Congestion dogged the area for five hours until the road reopened at noon.
S.C. Highway Patrol Lance Cpl. Sonny Collins said the deputy, William Fawcett, was rushing to a call with his car's lights and sirens activated when he lost control of the southbound Ford Crown Victoria. The sedan skidded sideways, bounded over a concrete median and struck an oncoming Nissan SUV driven by Leah Franklin, 27.
The Charleston sheriff's cruiser stopped only when it crashed into a guardrail along the creek on the northbound roadside. Its gas tank ruptured, and the car's rear portion ignited.
Sheriff's officials said the deputy had been responding to a report of an alarm, but no more details were available.
“Something happened with his vehicle, causing him to lose control,” Chief Deputy John Clark said. “He crossed a couple of lanes. His car caught fire.”
Fawcett and Franklin suffered minor injuries and were taken to Medical University Hospital.
While the cruiser's front end suffered crash damage, the rear portion is where the fire started. Flames burned the trunk, which contained ammunition.
Clark said, “Fords have had the issue before,” but he didn't know if the car was equipped with the fire-suppression system Ford developed to combat it. The manufacturer stopped taking orders for the Crown Victoria police car in 2011, partially because it was plagued by spontaneous fires after wrecks, and replaced it with a Police Interceptor based on the Taurus.

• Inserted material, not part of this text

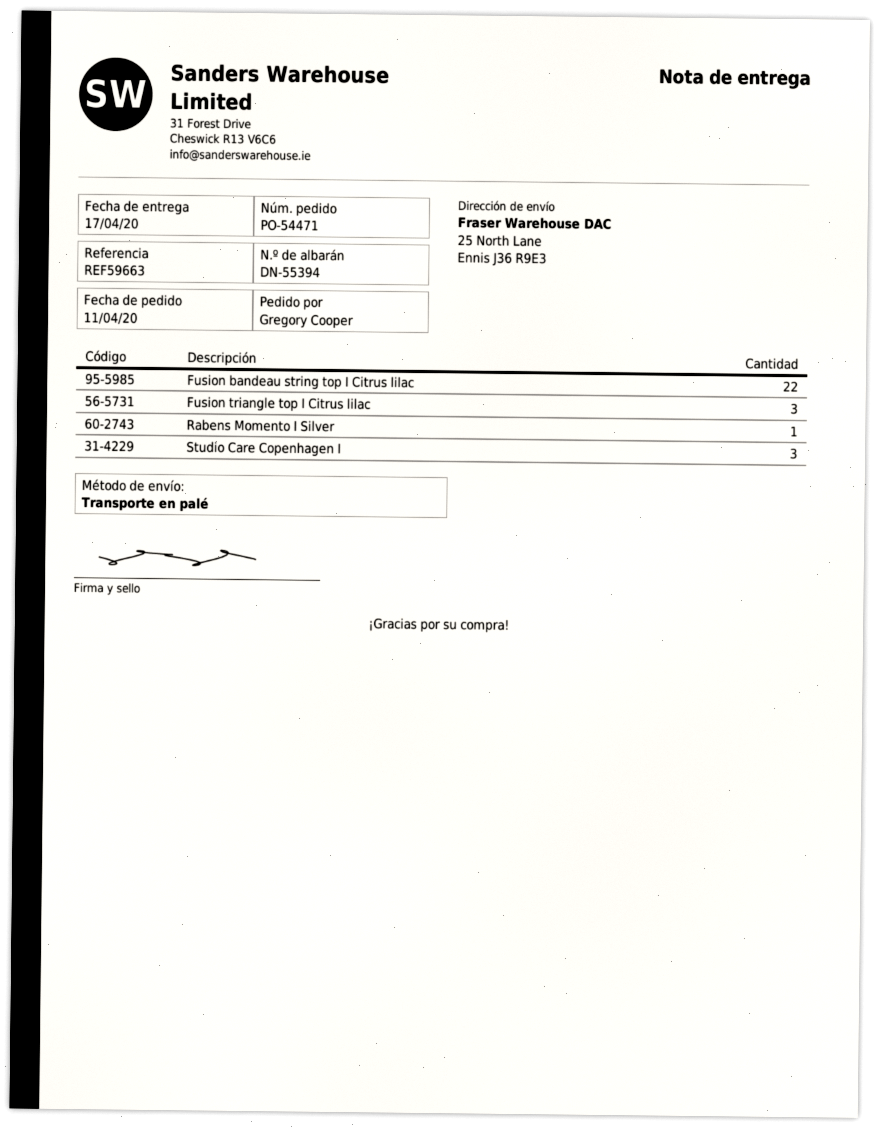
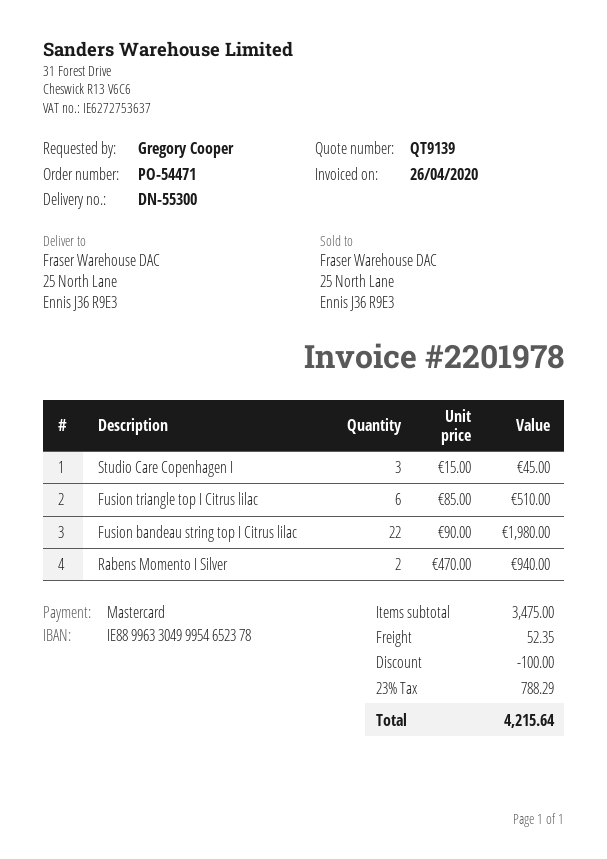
delivery note number: DN-55394 -> DN-55300
Fusion triangle top I Citrus lilac: 3 -> 6
Rabens Momento I Silver: 1 -> 2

The cruiser's skidding tires left 100 feet of black marks near a Harris Teeter and a SpeeDee Oil Change shop. Michael Peace, a mechanic at the shop, sat on a picnic table in front of the business and watched a single lane of traffic trickle by. Other employees couldn't reach the shop because of the road closure.
“The only business we have are the people who dropped off their cars yesterday,” he said. “No one can get here.”